§ **TO DO**
Check each line of the listing for the word "size" and report the ones that have it.
╭─ DATASET ENTRIES
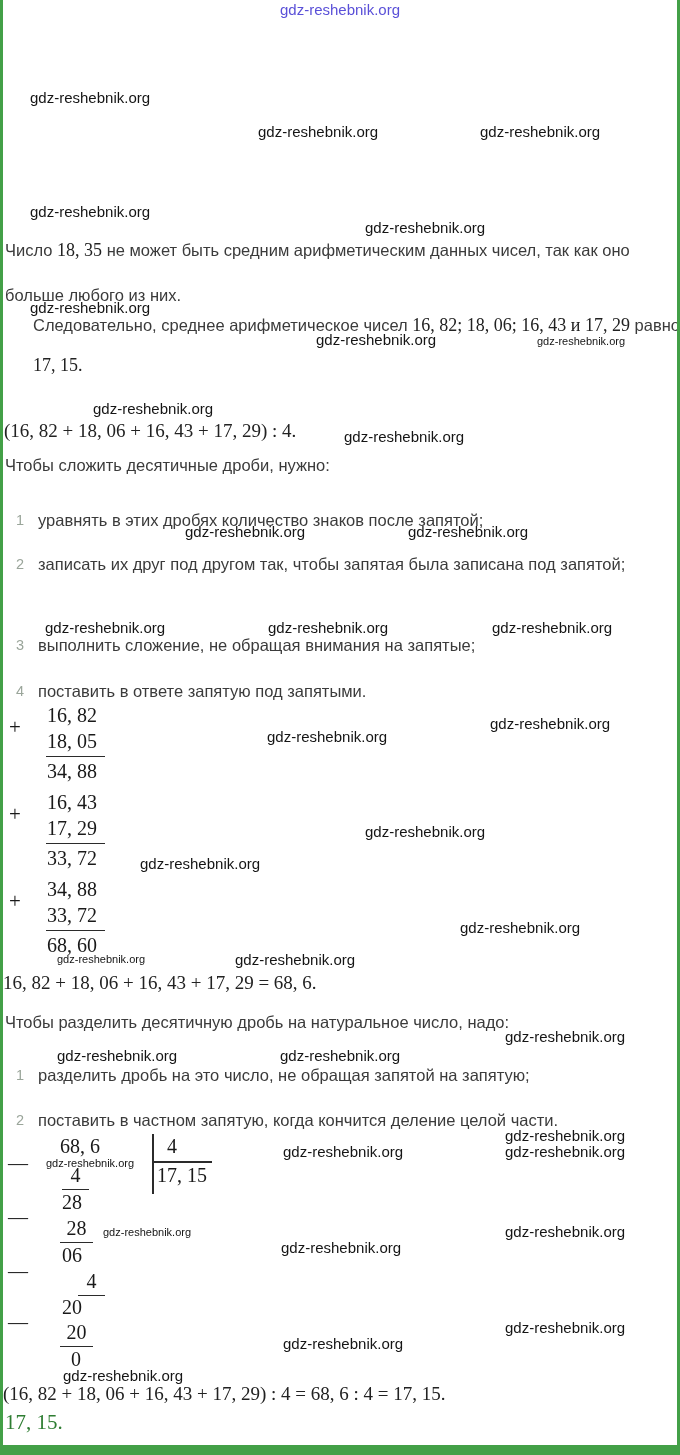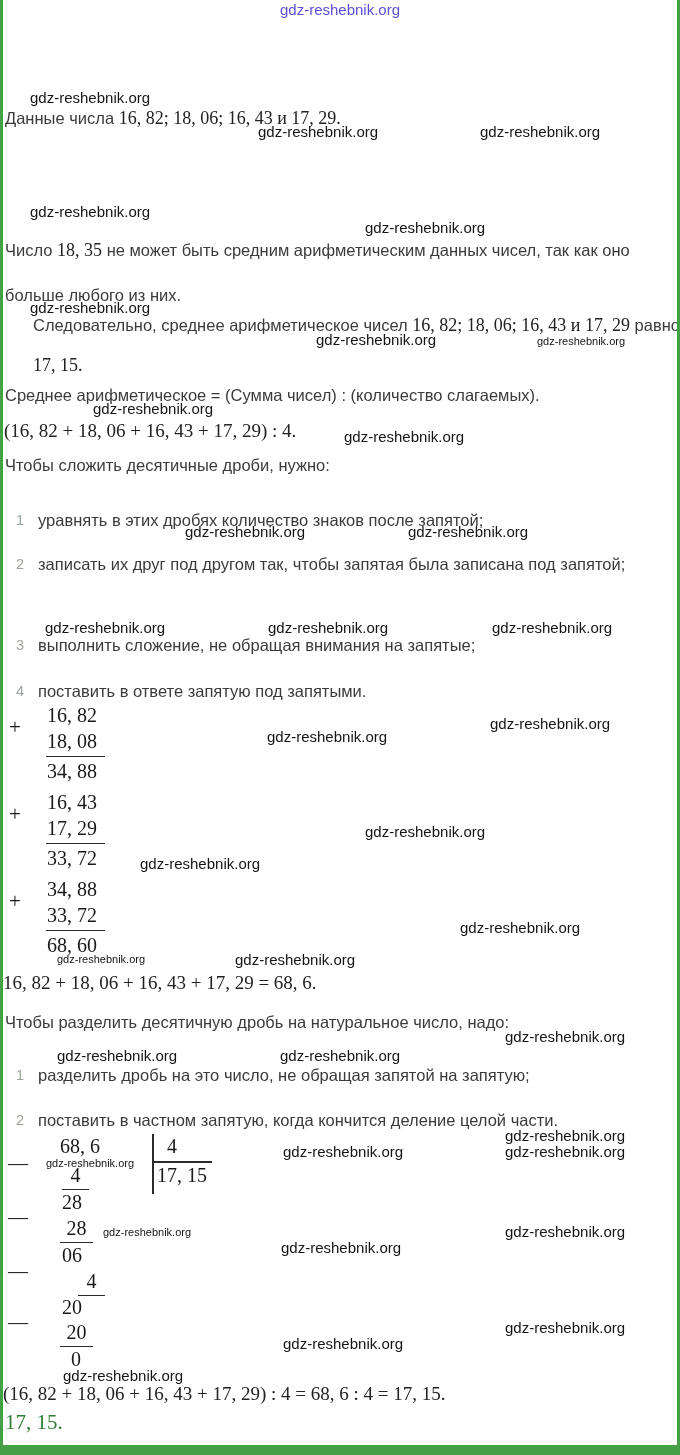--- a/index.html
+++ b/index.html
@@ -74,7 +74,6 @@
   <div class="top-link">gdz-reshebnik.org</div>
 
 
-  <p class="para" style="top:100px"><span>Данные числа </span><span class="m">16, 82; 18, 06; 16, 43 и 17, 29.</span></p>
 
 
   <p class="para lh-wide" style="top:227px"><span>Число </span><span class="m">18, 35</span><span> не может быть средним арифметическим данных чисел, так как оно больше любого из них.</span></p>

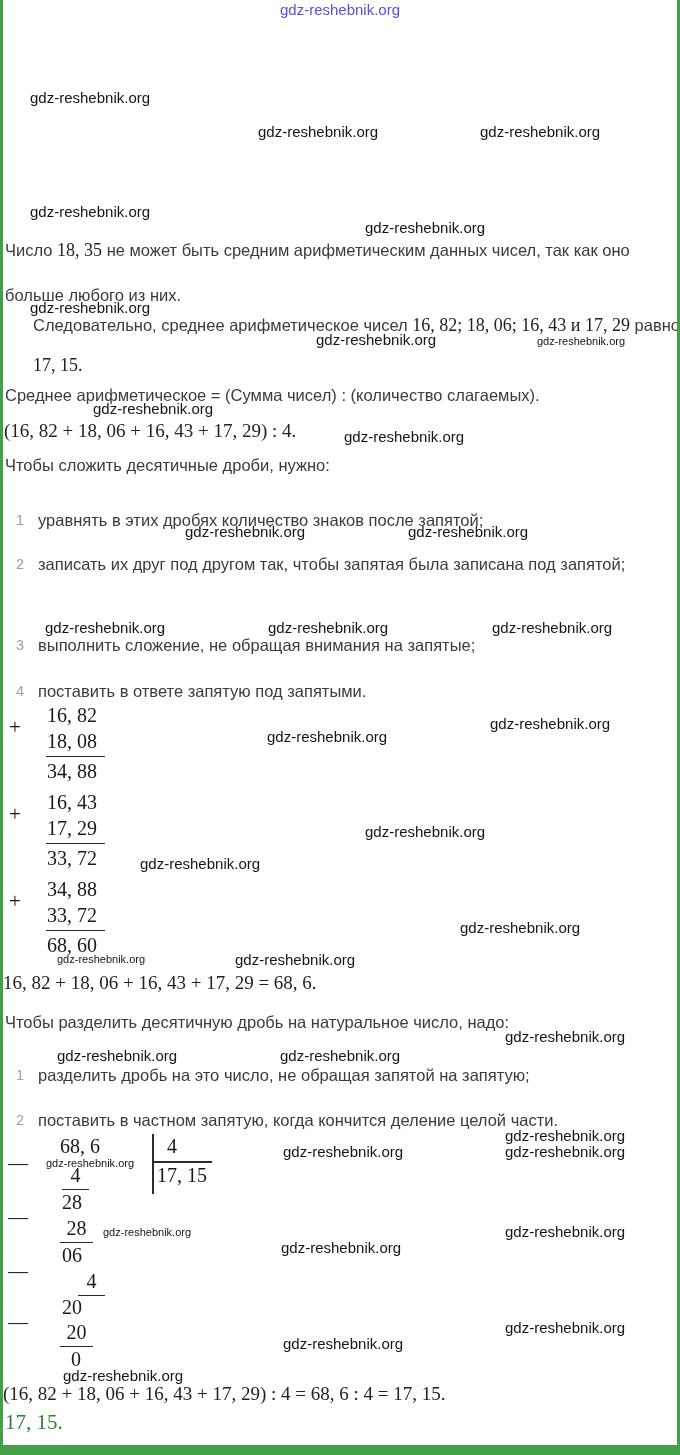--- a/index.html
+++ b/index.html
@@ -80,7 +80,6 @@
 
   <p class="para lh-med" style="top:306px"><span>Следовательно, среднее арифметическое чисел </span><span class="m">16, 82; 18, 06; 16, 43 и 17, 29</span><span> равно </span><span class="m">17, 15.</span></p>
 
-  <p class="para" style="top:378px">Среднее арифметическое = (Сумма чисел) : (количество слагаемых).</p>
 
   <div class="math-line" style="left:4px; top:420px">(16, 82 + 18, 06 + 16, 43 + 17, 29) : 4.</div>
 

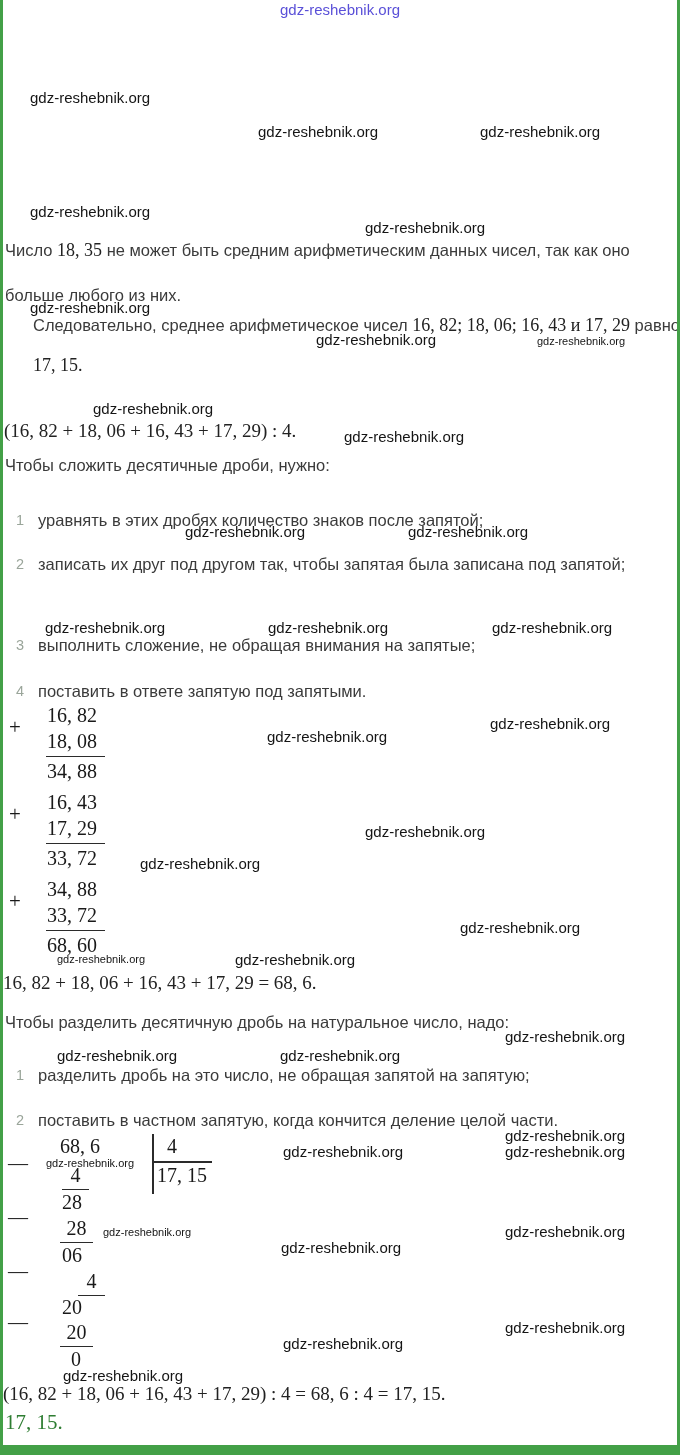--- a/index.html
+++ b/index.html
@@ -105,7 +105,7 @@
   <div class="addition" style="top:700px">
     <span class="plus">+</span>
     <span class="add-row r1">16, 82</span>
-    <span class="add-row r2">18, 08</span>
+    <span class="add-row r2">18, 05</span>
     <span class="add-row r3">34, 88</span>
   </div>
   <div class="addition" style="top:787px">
╰─
╭─ DATASET ENTRIES
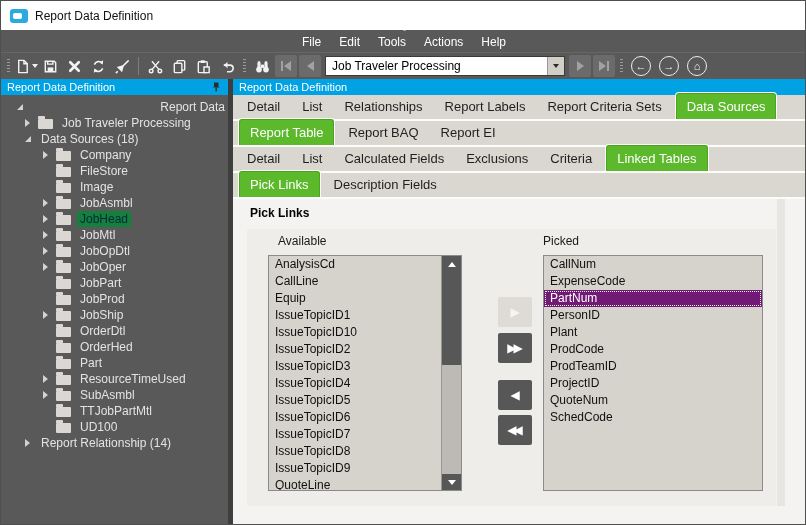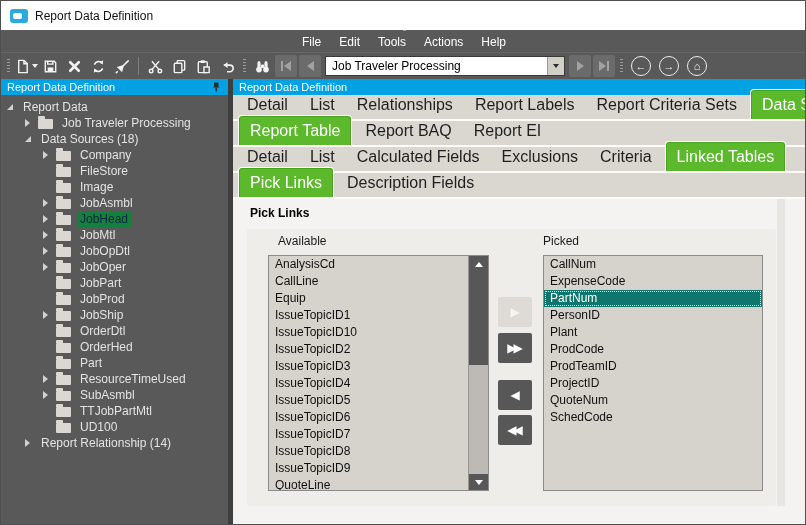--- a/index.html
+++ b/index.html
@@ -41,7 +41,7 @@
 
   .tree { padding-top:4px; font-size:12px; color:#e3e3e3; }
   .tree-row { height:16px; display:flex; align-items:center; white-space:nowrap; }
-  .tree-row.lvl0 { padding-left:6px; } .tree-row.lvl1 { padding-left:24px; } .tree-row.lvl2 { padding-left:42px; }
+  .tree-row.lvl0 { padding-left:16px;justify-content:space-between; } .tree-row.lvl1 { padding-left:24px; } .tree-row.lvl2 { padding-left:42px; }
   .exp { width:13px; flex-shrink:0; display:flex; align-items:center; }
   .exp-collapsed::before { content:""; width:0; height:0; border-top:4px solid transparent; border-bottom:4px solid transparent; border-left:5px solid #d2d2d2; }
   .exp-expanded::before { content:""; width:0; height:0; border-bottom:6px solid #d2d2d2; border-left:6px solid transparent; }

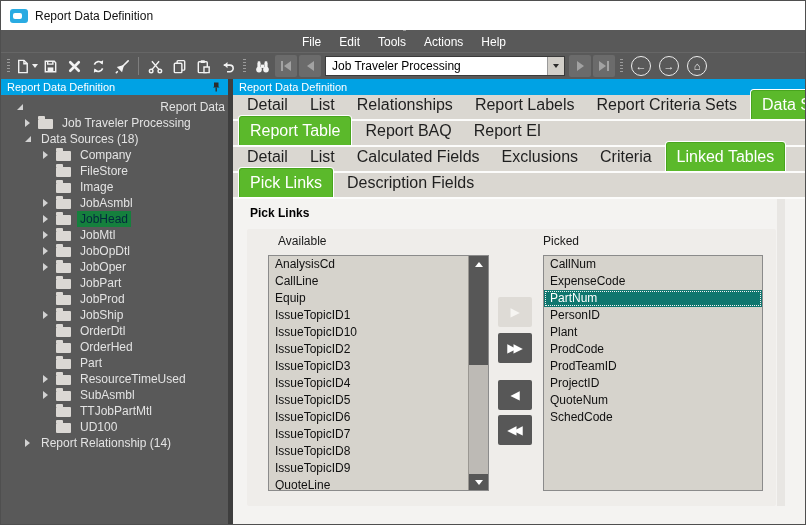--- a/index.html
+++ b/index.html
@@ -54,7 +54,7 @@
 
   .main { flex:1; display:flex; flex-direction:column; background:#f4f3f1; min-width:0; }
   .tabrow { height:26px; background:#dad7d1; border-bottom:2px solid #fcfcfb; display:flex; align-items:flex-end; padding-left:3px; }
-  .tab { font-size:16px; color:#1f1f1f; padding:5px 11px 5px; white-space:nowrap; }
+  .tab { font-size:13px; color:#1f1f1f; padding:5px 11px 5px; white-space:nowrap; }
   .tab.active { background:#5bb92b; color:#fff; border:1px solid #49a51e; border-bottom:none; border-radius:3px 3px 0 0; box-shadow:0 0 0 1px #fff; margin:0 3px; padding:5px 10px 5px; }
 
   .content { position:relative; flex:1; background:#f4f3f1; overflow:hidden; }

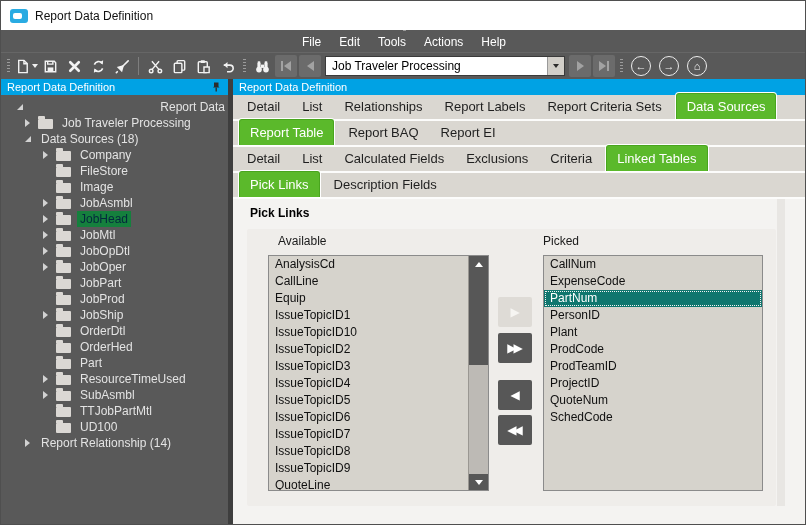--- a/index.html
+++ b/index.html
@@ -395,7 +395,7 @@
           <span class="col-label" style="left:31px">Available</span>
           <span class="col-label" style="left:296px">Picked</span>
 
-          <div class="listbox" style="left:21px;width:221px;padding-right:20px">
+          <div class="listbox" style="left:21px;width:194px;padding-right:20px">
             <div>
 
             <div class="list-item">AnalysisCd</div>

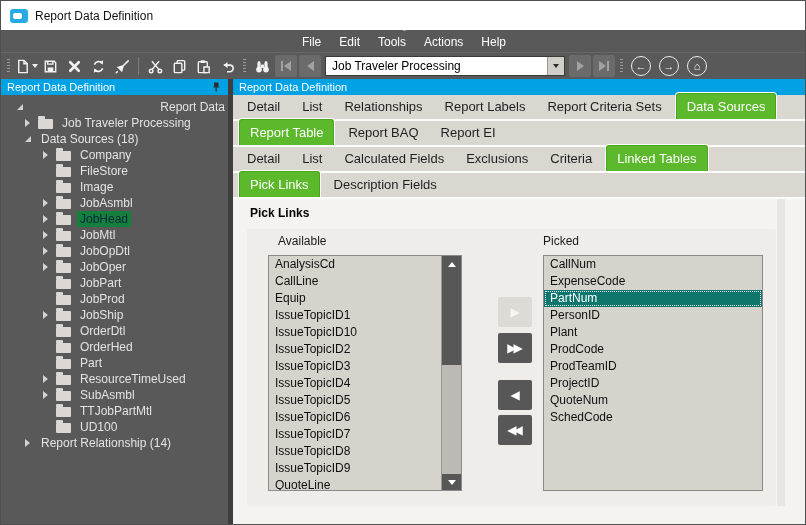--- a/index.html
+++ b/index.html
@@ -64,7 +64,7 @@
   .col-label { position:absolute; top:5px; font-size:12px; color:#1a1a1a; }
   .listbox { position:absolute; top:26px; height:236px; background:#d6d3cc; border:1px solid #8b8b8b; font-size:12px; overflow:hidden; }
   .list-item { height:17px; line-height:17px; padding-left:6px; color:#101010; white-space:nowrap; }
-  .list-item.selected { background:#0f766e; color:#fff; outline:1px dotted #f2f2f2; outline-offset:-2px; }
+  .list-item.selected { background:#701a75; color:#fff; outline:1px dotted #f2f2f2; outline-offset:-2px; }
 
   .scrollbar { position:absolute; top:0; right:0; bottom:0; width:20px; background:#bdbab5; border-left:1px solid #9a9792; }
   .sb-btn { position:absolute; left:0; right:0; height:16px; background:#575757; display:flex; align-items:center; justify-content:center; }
╰─
╭─ DATASET ENTRIES
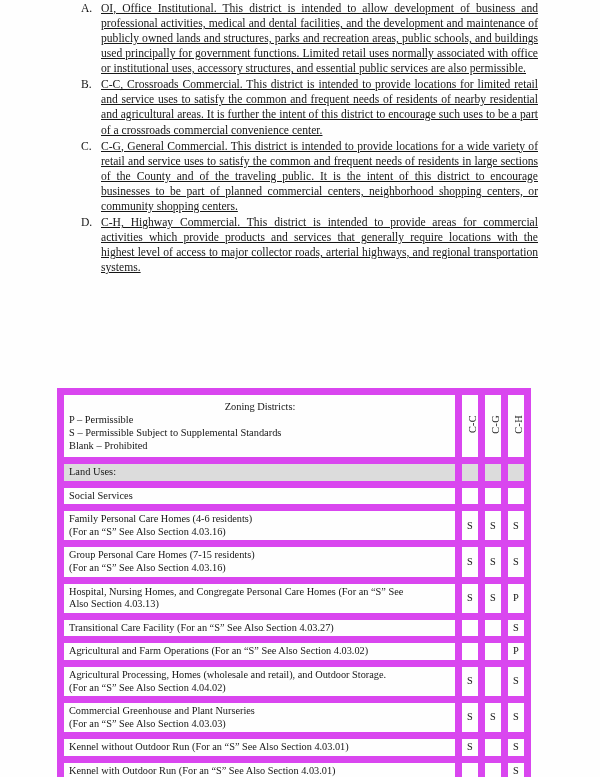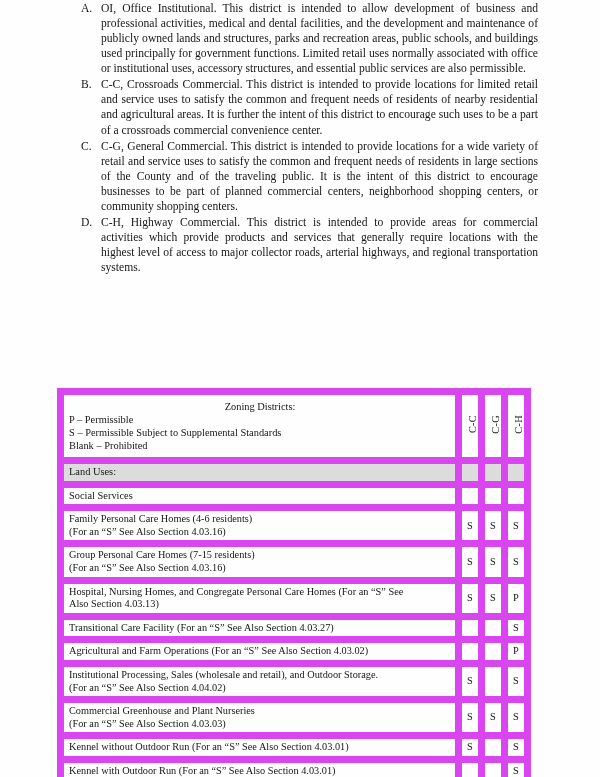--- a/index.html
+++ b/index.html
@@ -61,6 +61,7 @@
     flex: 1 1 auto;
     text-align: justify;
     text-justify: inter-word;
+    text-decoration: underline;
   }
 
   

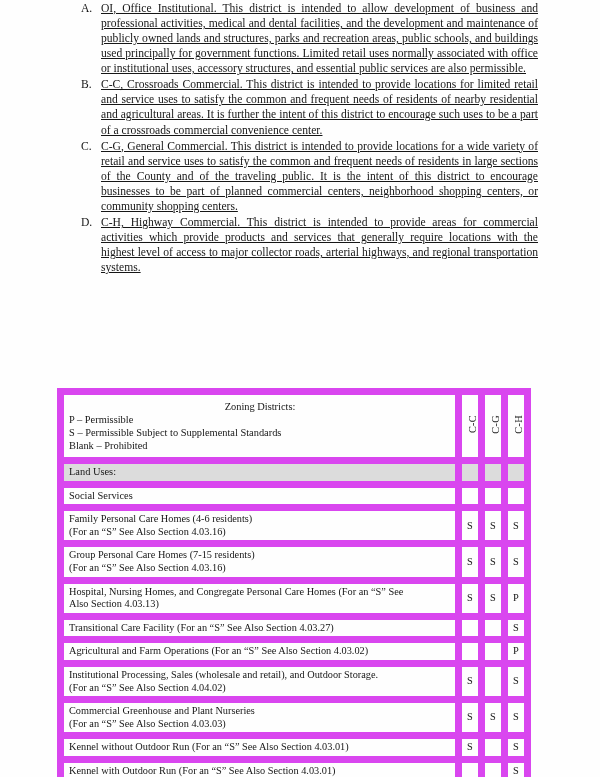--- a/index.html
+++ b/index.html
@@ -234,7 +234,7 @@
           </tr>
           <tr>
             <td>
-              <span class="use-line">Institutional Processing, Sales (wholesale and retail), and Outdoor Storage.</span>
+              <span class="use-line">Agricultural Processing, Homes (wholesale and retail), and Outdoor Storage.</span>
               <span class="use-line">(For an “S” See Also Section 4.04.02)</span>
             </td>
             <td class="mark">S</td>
╰─
§ **SOLUTION BELOW**
   .tree { padding-top:4px; font-size:12px; color:#e3e3e3; }
-  .tab { font-size:16px; color:#1f1f1f; padding:5px 11px 5px; white-space:nowrap; }
+  .tab { font-size:13px; color:#1f1f1f; padding:5px 11px 5px; white-space:nowrap; }
   .col-label { position:absolute; top:5px; font-size:12px; color:#1a1a1a; }
   .listbox { position:absolute; top:26px; height:236px; background:#d6d3cc; border:1px solid #8b8b8b; font-size:12px; overflow:hidden; }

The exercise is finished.